Spending time at San Damiano brought me considerable serenity and reminded me that my life is full of joy as well as challenges. As I left, I walked through the doors feeling serene and ready to return to regular life with more energy.
710 Highland Dr., Danville, CA 94526
The Bishop’s Ranch
In the heart of Sonoma County’s Russian River Valley, Bishop’s Ranch offers retreats for individuals on a space-available basis. The place is named not for an Episcopal bishop, but the name of the family that donated the ranch land on which the retreat is situated (near Healdsburg).
Bishop’s Ranch offers retreat programs that people can attend at various times of the year, such as silent days in Advent and Lent. Also, there are quiet days throughout the year. “These programs have events during the day which make them more like directed retreats,” said Executive Director Sean Swift.
Swift added: “The ranch chaplain, Reverend Pat Moore, can offer spiritual direction if arranged ahead of time. She is an Episcopal priest and a trained spiritual director, though she prefers the term ‘guide’.” Swift noted, “It would be best to arrange a visit at least a week in advance since she has a busy schedule.”
Morning and evening prayer takes place each day in the chapel and participating in these services often becomes part of individual retreats. Swift said, “Other than those two offerings, personal retreats are self-directed.”

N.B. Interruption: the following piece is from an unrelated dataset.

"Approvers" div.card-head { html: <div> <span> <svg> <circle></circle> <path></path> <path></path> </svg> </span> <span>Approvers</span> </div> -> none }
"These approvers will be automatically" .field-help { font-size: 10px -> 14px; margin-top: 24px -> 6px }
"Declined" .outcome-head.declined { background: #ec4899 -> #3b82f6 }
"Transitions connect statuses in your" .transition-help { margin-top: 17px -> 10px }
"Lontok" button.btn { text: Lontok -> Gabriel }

5297 Westside Rd., Healdsburg, CA 95448
Santa Sabina Center
The Santa Sabina Center is an ecumenical retreat center on the grounds of Dominican College in San Rafael. Individuals can reserve a private retreat on an “as available” basis. Sister Margaret said, “We usually find the easiest time for such arrangements is the week during which our monthly day of prayer occurs. Other times may permit private retreats, but only if it will not interfere with the groups using the center.”
“There are two of us on staff who can provide spiritual direction if an appointment is made in advance,” added Sister Margaret.

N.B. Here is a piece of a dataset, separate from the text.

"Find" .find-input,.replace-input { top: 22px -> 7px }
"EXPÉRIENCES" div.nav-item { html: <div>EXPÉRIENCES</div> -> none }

25 Magnolia Ave., San Rafael, California
Green Gulch Farm
Green Gulch Farm is situated near Muir Beach in Marin County. A branch of the San Francisco Zen Center, it’s a place of communal living for students of Zen.
For a secluded personal retreat, one may book Hope Cottage, a cabin that offers arresting views of the whole Green Gulch Valley and the vast ocean below. You can hear the surf crashing day and night.
You can choose the program called Guest Retreatants Half Schedule for a discounted stay that combines working half-days, engaging in the meditation sessions and private time. There’s a three-night minimum. Stays must be arranged so that one arrives early on Sunday morning to receive instruction in Zen sitting meditation, called zazen, and walking meditation, termed kinhin.
On a working retreat at Green Gulch Farm, I swept floors, wiped tables and cored and juiced apples. The job I enjoyed most was making teriyaki sauce in the kitchen.
One morning I was assigned to cleaning the temple restrooms with a friendly partner who smiled at my apparent dismay and said, “It’s not hard.” It wasn’t.
As we worked and chatted I learned that my workmate was a scientist using her vacation time for a retreat. Meeting intriguing people is part of the retreat experience. Another memorable person I met was a middle-aged father who was touring the world, teaching language classes and visiting retreat centers.
My stay at Green Gulch Farm ended all too soon. The scent of redwoods and eucalyptus drifted through the air as I walked to my car. Images of woods and gardens still linger in my mind and I hope to go back soon.
1601 Shoreline Highway, Muir Beach, CA 94965
The Community of St. Francis
The Community of St. Francis operates St. Francis House, an urban convent in San Francisco. A small group of Episcopal sisters live at St. Francis House in the Mission District. They welcome guests who wish to visit for periods of two weeks or less.
A quiet guest apartment is simply furnished with a kitchen, bathroom, living room and spacious bedroom. The kitchen is equipped with dishes and pans, and stocked with a few basics, including coffee and tea.
The apartment is on the street level with its own side entrance, separate from the rest of the house. It opens onto a flower and vegetable garden.
What if you can’t get away for a retreat? The sisters of the Community of St. Francis make available a set of three booklets on doing a retreat at home, for a suggested donation of $20. The sisters will mail the Home Retreat series to any interested persons.
Every now and then, a break from one’s hectic life is not just desirable—it is exactly what’s needed. There are times when what one requires most is time for renewal in a place intended for quiet contemplation.
At a spiritual retreat center, peace comes as one roams through gardens and walks along tree-lined paths. Rest is found as one visits courtyards, sits beside fountains, walks labyrinths and hikes in nature. Eating well and falling asleep in a simple room completes the experience.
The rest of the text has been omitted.